In retrospect, the signs take on a whole new, wholly ominous, meaning. Every sign. The Thums Up logo fridge that lies on its side outside a shop: "I Want My Thunder" -- sideways, of course. "Hair Removing Centre". "Ear Boring Centre." "Name Inscribed on Sea Shell, Key Chain and in Fiber Rings." Everywhere I look, there are signs, and each one drills a new message into my head in the wake of, the context of, the tidal wave that barrelled through here and overturned that fridge.

And even that drilling into my head takes on new meaning.

Vailankanni is a "very holy" place. A blindingly white church not more than 200 yards from the shore, it was crammed with pilgrims on the morning of December 26th. More than a thousand, says Father Masillamani SJ, standing in the office with a small sad smile on his face. After the service, they went, as pilgrims to Vailankanni have always done, down to the shore 200 yards away. They went to have a bath in the sacred sea that, legend says, was the reason for the church in the first place -- the bath preparatory to having their ritual hair cut.
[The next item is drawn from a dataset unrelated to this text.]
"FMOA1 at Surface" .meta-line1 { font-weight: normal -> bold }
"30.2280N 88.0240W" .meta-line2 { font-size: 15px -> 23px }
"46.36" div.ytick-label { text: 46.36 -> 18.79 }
Then the waves started getting higher. "At first," says Father Masillamani, "they stood there and laughed at the huge waves." You can imagine the scene: hundreds of bathing pilgrims, haircut ready, laughing at the waves. They couldn't have laughed long. When huge turned to massive to monstrous, they ran. Here, there, anywhere but away from the wave. But it pursued them up the little alley lines with shops that ends back at the church, the same alley down which they had strolled so peacefully only minutes earlier. It struck them down before they got more than a few feet. It thrashed through the shops, turning them into matchwood and bits of toys and upturned fridges. And in at least one place, strewn human hair once for sale.

Several hundred pilgrims died here, says Father Masillamani. The church stands immaculately, whitely, at the head of the alley that spelled death that Sunday morning. As if sacredly immune to the violent power that rose out of the sea. But in the alley and the beach, immaculate would be a strange word. Enormous piles of girder-infested debris lie on the sand; flat platforms of once shops, now tsunami-ed and bulldozed; electrical cables snake through it all; crowds of crows flap gently from pile to pile as I try to make photographic sense of this through my viewfinder. And above it all, a miasma of smoke and sea-spray, an unsettlingly odorous miasma.

The shopkeepers are at work, though in a sort of slow-motion. The shock is evident on their faces. They are clearing out their destroyed shops -- one large bit of a window lands at my feet as I walk past -- and picking their ruined merchandise up off the floor. I step past the clumps of hair, and it's then that I start noticing the signs anew.

The context is the wave. The context is the hundreds who died here. Behind where Father Masillamani stands to talk softly to us, on a board there, are photographs of theones they found. It must have been hard to take these shots, harder to put them up for public display in this place of prayer. It is hard enough to look at them.

I really don't want my thunder if it can cause this kind of massacre.

Every day, all day, the church at Vailankanni offers a prayer for the 800 who were turned into grotesque photographs here. Think of them.